Lercanidipine Hydrochloride (LH) is a calcium channel blocker used to treat hypertension along with chronic stable angina related to myocardial ischemia characterised by chest discomfort rather than actual pain. The main goal of the treatment of stable angina pectoris is to control symptoms, slow progression of the disease and reduction of major cardiovascular events. In our present investigation an attempt has been made to formulate transdermal drug delivery system of LH to treat angina pectoris. Transdermal films of LH have been formulated by solvent casting technique using three different polymers hydroxy propyl methyl cellulose (HPMC), ethyl cellulose (EC) and polyvinyl pyrrolidine (PVP) (blend ratios viz; 0.5:1.5, 1:1 and 1.5:0.5% w/v), of varying degrees of hydrophilicity and hydrophobicity.

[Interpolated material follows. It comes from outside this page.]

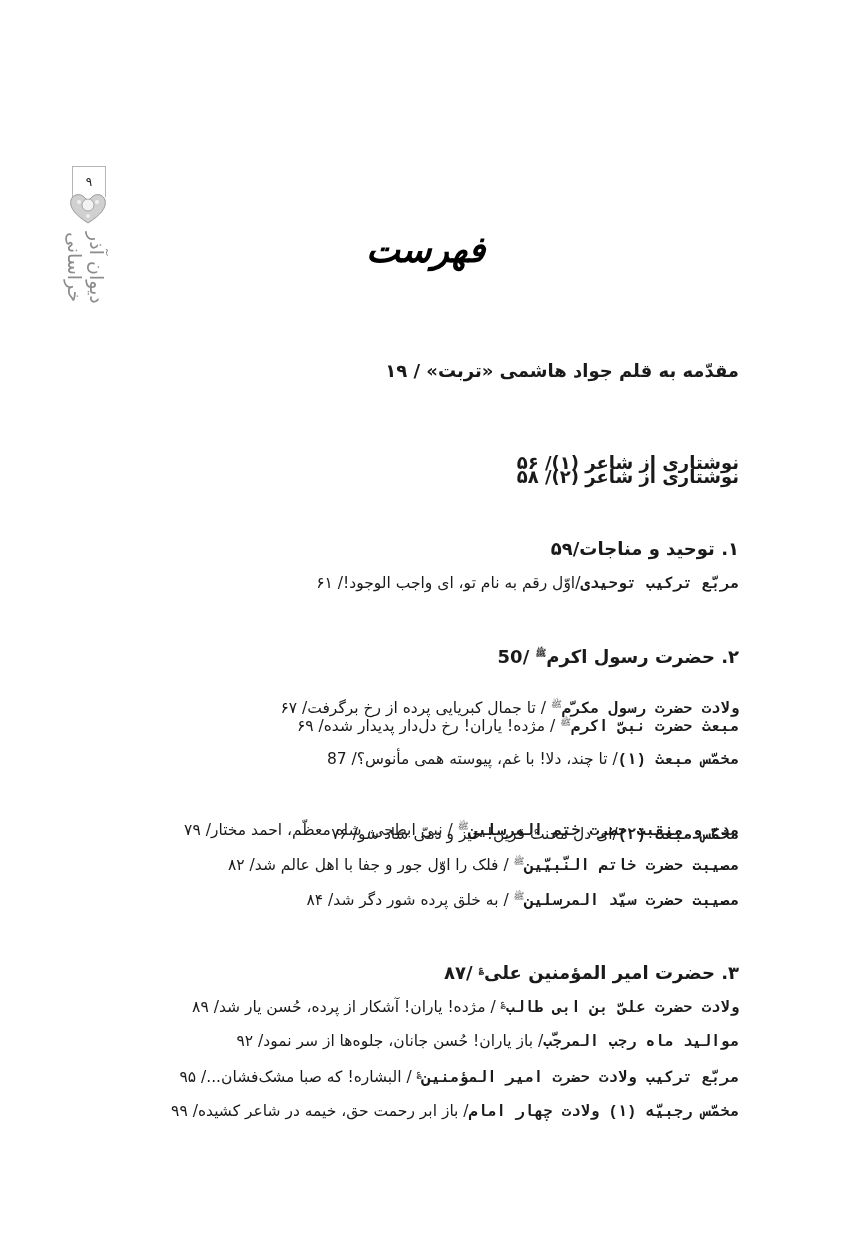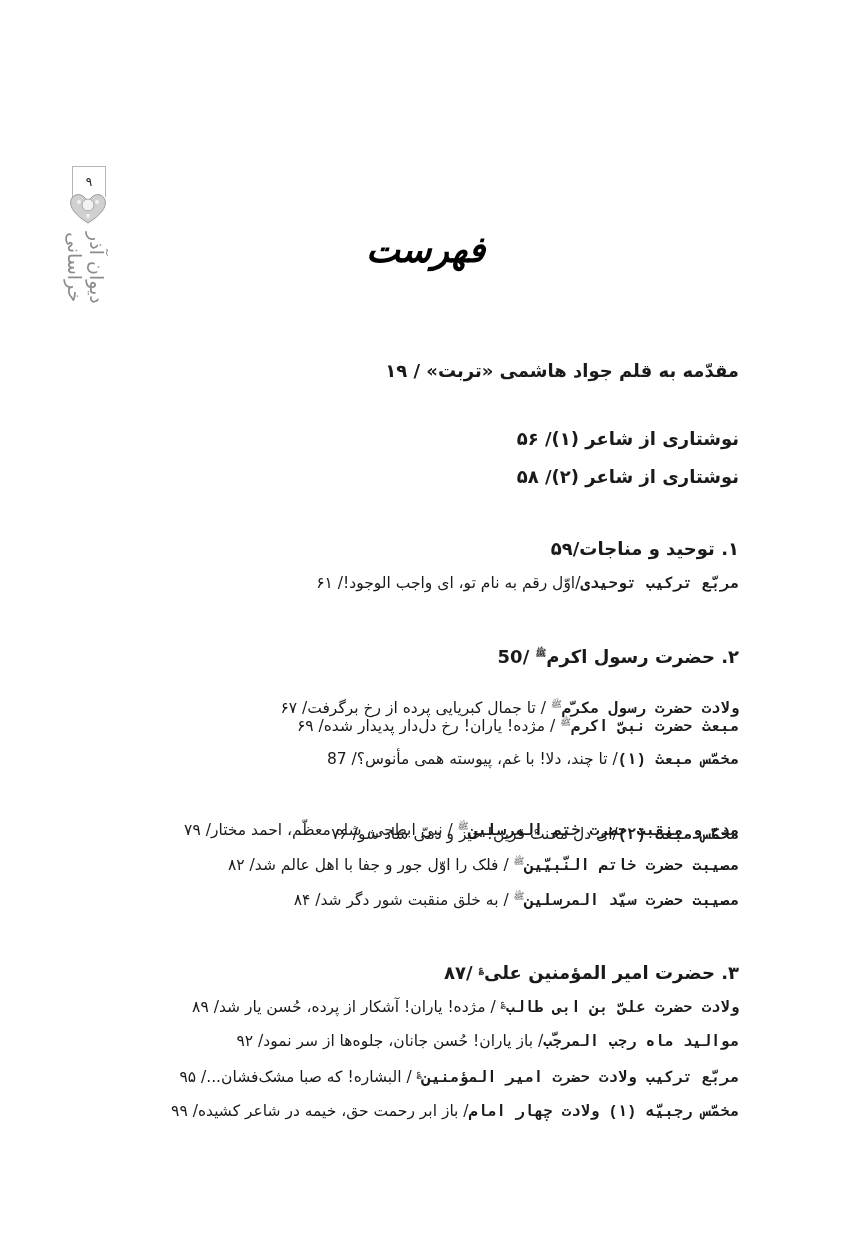"نوشتاری از شاعر (۱)/ ۵۶" div.line { top: 428px -> 452px }
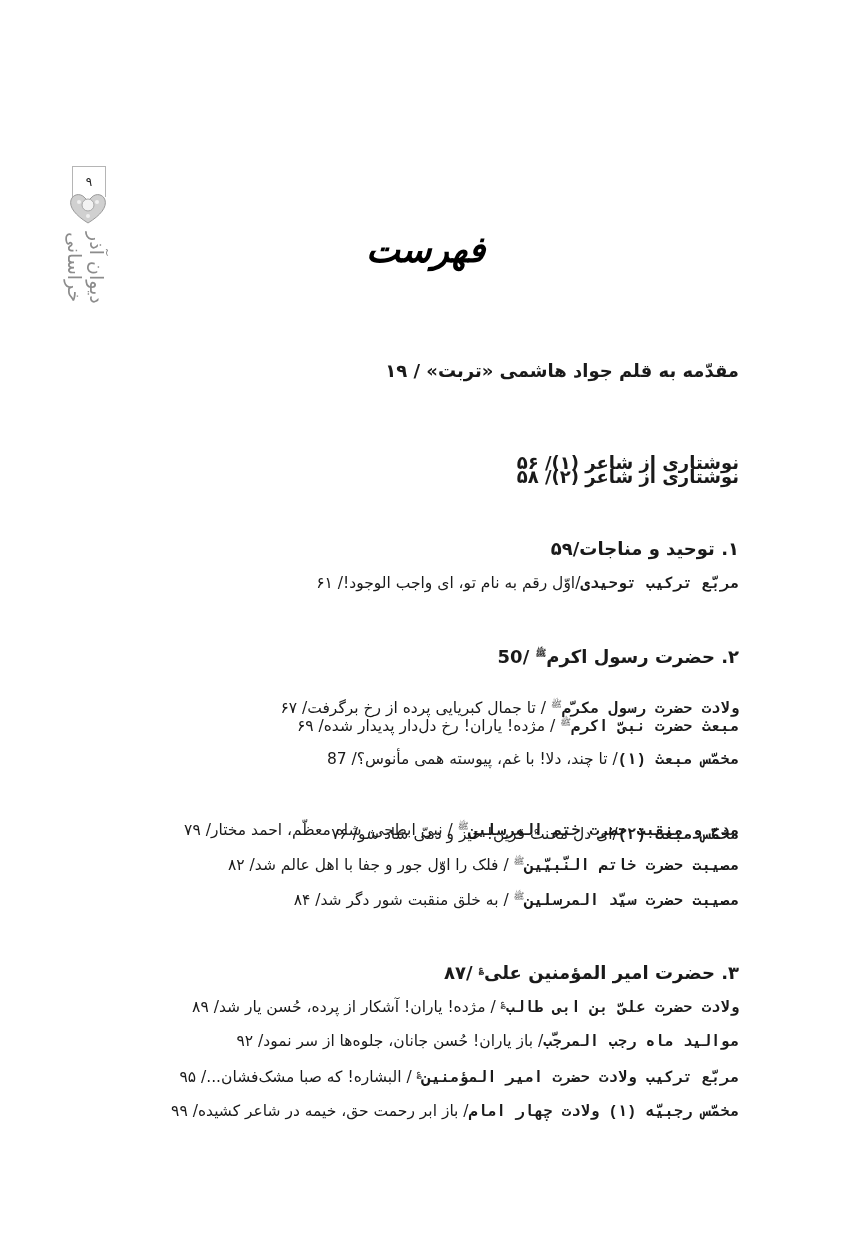"/ به خلق منقبت شور" span { text: منقبت -> پرده }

Propylene glycol (PG 30% w/w) and dimethyl sulfoxide (DMSO 7% w/w) was incorporated as plasticizer and permeation enhancer respectively. The prepared films were evaluated for various physicochemical parameters and ex-vivo drug release through rat abdominal skin using Franz diffusion cell. The patch containing combination of HPMC:PVP shown maximum water vapour transmission rate, % moisture absorption and % moisture loss, which could be attributed to the hydrophilic nature of both the polymers. Ex-vivo data revealed that the released pattern from all the patches followed zero order; moreover it was sustained and extended over a period of 24 hours in all formulations. F7 emerged as the most satisfactory formulation by permeating drug upto 88.94%. Further the best formulation F7 was subjected to skin irritation studies, the results revealed that the F7 has no erythema and oedema.

Keywords

Antianginal Drug, DMSO, PVP, HPMC, EC.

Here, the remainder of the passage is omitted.